*Entries taken from a collection:*

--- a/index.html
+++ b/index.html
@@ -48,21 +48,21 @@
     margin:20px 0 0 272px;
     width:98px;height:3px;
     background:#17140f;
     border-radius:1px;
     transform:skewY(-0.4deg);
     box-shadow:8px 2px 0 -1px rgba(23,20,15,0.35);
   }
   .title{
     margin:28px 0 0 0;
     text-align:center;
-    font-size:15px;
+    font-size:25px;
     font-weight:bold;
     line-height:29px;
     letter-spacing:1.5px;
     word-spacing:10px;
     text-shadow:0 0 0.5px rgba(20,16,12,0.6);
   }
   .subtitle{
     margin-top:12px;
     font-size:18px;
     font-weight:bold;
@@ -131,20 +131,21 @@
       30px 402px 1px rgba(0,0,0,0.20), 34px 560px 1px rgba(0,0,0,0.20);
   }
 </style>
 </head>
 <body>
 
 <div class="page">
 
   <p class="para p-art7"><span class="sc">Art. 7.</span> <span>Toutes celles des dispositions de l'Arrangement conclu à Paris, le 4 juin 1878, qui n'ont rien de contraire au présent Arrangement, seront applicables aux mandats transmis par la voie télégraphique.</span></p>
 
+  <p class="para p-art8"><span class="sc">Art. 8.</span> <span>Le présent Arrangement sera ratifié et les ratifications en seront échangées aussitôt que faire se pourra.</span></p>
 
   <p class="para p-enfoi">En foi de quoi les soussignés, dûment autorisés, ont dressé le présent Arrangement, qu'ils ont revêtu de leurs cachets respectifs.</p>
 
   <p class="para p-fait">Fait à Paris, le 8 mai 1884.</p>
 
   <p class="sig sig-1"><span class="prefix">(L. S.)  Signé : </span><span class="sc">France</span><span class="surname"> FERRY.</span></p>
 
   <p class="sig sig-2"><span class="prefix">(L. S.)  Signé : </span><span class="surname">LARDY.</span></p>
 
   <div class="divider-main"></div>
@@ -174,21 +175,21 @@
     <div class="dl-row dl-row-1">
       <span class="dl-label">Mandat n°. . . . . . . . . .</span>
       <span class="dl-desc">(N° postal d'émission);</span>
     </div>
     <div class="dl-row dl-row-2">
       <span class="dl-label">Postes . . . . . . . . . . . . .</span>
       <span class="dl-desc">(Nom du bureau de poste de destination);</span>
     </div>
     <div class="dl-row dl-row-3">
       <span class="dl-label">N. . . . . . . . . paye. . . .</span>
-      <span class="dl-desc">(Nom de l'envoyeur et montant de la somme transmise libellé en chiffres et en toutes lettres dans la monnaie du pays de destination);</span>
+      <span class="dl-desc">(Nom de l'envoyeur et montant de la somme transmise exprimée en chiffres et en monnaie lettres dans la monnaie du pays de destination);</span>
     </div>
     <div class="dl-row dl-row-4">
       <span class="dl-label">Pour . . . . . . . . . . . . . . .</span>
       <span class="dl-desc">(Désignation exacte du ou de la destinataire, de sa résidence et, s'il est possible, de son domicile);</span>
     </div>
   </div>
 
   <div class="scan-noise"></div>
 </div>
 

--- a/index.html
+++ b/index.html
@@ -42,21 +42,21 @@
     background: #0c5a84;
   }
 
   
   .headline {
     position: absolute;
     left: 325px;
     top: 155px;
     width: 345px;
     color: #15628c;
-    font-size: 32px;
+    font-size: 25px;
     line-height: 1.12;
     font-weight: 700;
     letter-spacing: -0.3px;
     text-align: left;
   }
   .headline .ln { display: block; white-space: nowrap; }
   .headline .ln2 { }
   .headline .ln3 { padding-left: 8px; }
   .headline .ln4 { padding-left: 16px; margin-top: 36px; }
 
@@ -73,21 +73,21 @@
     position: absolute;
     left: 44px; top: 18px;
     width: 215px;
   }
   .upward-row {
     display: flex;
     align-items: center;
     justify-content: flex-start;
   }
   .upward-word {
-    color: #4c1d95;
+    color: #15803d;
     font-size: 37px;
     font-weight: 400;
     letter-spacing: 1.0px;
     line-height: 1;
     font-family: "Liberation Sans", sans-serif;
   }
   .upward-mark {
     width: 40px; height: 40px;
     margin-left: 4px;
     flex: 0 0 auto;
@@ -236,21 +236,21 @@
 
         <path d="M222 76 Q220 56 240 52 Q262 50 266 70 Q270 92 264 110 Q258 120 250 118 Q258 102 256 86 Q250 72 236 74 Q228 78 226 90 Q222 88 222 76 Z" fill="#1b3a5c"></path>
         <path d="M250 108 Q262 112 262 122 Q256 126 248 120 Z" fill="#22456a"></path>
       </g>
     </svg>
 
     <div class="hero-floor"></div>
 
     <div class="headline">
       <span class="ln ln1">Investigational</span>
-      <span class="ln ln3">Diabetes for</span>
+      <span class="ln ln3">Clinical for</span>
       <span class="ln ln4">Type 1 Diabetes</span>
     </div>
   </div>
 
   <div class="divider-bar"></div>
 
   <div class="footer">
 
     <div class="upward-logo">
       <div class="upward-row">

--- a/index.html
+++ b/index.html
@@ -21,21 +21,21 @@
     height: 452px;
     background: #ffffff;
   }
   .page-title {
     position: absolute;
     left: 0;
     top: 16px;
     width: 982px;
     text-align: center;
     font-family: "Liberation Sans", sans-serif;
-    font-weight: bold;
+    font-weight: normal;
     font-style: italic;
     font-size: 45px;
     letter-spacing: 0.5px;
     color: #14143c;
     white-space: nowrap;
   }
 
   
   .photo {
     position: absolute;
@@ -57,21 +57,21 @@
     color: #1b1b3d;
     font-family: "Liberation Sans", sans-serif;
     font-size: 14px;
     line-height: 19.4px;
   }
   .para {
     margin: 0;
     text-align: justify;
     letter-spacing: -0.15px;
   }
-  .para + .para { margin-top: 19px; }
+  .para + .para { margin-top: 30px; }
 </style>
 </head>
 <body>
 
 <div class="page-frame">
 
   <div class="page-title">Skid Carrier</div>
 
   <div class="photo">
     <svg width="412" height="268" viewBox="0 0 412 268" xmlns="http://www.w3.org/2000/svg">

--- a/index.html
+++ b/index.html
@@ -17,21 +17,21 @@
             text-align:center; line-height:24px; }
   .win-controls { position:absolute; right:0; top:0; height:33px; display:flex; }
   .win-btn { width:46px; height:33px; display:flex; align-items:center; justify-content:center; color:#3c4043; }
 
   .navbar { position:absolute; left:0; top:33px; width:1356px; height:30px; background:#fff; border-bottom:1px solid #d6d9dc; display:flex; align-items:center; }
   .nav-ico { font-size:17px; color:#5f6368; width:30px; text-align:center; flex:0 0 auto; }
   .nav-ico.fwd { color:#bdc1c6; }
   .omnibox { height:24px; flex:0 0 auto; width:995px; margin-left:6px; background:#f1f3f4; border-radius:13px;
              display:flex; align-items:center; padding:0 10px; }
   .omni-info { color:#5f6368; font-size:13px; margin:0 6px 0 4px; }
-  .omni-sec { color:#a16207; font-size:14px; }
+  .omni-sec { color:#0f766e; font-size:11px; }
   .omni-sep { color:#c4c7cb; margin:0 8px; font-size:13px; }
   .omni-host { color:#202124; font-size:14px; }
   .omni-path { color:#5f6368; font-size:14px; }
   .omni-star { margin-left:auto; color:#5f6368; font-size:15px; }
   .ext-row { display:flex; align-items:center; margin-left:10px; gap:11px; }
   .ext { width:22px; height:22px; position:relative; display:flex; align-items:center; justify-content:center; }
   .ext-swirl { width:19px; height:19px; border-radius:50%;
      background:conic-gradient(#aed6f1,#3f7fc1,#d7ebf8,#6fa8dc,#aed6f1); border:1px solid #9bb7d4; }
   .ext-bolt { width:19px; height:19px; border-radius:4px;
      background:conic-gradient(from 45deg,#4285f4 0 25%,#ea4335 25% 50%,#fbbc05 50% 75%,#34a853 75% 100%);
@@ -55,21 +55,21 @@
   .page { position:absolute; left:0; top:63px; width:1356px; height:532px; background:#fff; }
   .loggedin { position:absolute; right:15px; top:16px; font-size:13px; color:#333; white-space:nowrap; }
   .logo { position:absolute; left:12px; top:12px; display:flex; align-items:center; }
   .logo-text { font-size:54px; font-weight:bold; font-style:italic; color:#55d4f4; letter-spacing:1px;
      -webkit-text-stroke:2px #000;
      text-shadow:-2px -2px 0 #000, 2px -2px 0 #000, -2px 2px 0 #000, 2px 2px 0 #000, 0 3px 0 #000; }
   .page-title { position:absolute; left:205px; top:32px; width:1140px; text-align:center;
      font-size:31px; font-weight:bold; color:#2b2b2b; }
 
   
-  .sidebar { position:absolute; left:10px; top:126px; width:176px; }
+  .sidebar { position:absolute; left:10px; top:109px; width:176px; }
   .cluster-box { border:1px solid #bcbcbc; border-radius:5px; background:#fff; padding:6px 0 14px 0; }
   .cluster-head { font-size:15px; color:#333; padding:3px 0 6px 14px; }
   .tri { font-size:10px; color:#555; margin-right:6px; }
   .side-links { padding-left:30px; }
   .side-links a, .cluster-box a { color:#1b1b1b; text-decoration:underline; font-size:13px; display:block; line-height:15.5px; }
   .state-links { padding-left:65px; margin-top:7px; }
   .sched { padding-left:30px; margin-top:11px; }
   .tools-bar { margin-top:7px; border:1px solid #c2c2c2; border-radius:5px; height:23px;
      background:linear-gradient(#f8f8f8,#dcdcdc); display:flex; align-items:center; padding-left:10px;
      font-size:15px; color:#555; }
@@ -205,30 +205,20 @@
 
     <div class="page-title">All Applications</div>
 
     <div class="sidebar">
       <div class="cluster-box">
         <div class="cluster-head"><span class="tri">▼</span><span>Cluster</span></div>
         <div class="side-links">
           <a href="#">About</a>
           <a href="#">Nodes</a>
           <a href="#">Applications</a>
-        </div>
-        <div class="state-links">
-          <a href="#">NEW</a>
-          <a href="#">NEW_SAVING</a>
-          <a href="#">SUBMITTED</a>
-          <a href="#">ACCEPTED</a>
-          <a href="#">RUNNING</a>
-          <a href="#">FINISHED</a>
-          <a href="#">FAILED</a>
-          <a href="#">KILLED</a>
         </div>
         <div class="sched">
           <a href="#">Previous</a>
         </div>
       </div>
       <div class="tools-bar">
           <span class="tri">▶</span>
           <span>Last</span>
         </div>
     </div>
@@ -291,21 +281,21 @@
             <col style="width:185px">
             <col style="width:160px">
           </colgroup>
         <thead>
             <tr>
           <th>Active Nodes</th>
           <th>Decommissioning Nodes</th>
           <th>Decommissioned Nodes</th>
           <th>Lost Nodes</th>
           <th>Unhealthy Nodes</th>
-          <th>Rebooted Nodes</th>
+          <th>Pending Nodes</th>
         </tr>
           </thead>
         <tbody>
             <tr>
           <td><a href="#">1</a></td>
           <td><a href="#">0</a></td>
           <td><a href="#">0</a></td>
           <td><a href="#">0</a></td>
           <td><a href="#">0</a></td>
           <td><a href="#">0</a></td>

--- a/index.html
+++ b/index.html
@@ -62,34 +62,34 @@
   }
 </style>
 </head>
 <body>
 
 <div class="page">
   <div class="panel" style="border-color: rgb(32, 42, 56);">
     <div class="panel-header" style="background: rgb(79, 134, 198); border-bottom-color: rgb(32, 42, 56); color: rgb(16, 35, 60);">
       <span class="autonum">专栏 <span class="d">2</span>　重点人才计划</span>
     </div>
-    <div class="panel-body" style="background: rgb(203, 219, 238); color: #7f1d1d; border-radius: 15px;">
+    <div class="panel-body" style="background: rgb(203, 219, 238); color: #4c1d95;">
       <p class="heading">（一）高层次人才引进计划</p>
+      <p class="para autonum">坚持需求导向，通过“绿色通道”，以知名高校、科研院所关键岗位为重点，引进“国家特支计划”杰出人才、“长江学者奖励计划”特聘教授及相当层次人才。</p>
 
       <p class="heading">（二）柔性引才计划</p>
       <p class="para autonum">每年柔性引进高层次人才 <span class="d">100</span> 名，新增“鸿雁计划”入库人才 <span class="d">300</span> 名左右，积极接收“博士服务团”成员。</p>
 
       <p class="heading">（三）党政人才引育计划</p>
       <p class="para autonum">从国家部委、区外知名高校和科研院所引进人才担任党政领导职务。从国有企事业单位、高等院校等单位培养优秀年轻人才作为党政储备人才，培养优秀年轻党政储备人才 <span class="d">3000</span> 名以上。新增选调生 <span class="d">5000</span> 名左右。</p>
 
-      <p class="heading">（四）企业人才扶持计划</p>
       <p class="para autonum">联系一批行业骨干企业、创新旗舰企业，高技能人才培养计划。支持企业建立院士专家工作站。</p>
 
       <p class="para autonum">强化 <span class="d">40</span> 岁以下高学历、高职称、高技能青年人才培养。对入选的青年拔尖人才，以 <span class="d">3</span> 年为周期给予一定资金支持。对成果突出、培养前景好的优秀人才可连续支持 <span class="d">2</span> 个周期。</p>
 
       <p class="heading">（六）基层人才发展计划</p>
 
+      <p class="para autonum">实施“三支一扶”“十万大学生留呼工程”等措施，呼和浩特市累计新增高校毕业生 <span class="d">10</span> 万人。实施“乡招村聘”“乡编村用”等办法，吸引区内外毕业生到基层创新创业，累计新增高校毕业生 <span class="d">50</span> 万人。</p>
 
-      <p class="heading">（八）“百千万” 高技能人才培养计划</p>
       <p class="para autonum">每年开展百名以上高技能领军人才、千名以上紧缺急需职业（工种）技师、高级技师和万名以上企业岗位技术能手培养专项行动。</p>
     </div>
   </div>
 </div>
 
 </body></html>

*What to do:* Your answer must consist solely of the lines from the top of the entries above through the line containing "faire se pourra.</span></p>", copied exactly, both ends included.

*Task solution:*
--- a/index.html
+++ b/index.html
@@ -48,21 +48,21 @@
     margin:20px 0 0 272px;
     width:98px;height:3px;
     background:#17140f;
     border-radius:1px;
     transform:skewY(-0.4deg);
     box-shadow:8px 2px 0 -1px rgba(23,20,15,0.35);
   }
   .title{
     margin:28px 0 0 0;
     text-align:center;
-    font-size:15px;
+    font-size:25px;
     font-weight:bold;
     line-height:29px;
     letter-spacing:1.5px;
     word-spacing:10px;
     text-shadow:0 0 0.5px rgba(20,16,12,0.6);
   }
   .subtitle{
     margin-top:12px;
     font-size:18px;
     font-weight:bold;
@@ -131,20 +131,21 @@
       30px 402px 1px rgba(0,0,0,0.20), 34px 560px 1px rgba(0,0,0,0.20);
   }
 </style>
 </head>
 <body>
 
 <div class="page">
 
   <p class="para p-art7"><span class="sc">Art. 7.</span> <span>Toutes celles des dispositions de l'Arrangement conclu à Paris, le 4 juin 1878, qui n'ont rien de contraire au présent Arrangement, seront applicables aux mandats transmis par la voie télégraphique.</span></p>
 
+  <p class="para p-art8"><span class="sc">Art. 8.</span> <span>Le présent Arrangement sera ratifié et les ratifications en seront échangées aussitôt que faire se pourra.</span></p>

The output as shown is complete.